## TRY IT
Lines to return, exactly: from the line with "discount: 25.00 -> none" to the line with "total: 1028.71 -> 655.36" in the entries below, both included.

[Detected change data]
╭──

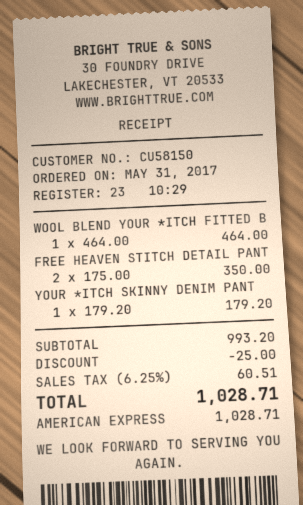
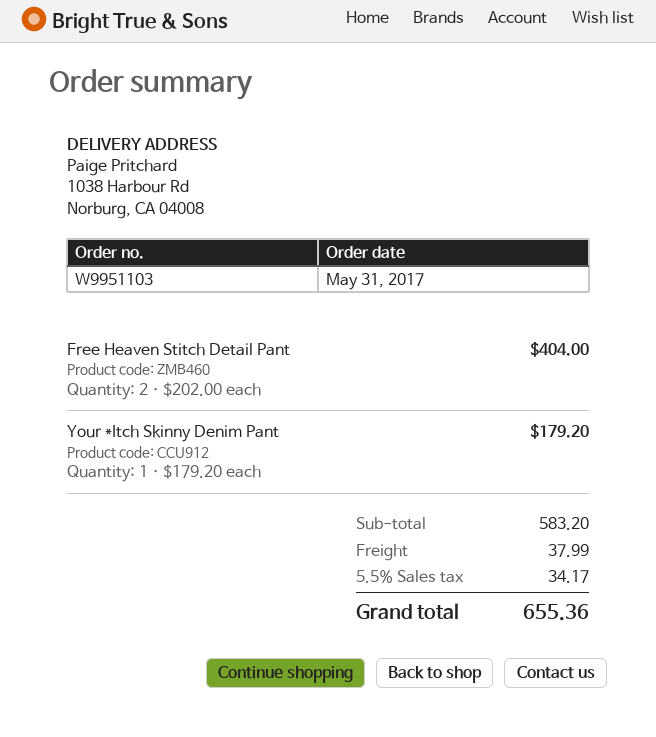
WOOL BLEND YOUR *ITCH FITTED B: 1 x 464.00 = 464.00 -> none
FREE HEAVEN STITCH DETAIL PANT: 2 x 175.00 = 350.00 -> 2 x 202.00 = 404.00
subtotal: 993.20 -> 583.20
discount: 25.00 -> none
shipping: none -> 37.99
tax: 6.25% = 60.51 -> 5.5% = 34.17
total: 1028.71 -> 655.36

╰──
╭──

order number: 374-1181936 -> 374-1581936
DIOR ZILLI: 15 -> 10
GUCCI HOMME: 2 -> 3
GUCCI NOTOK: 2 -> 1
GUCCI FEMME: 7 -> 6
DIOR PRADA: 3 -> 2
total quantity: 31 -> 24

╰──

## YOUR SOLUTION
discount: 25.00 -> none
shipping: none -> 37.99
tax: 6.25% = 60.51 -> 5.5% = 34.17
total: 1028.71 -> 655.36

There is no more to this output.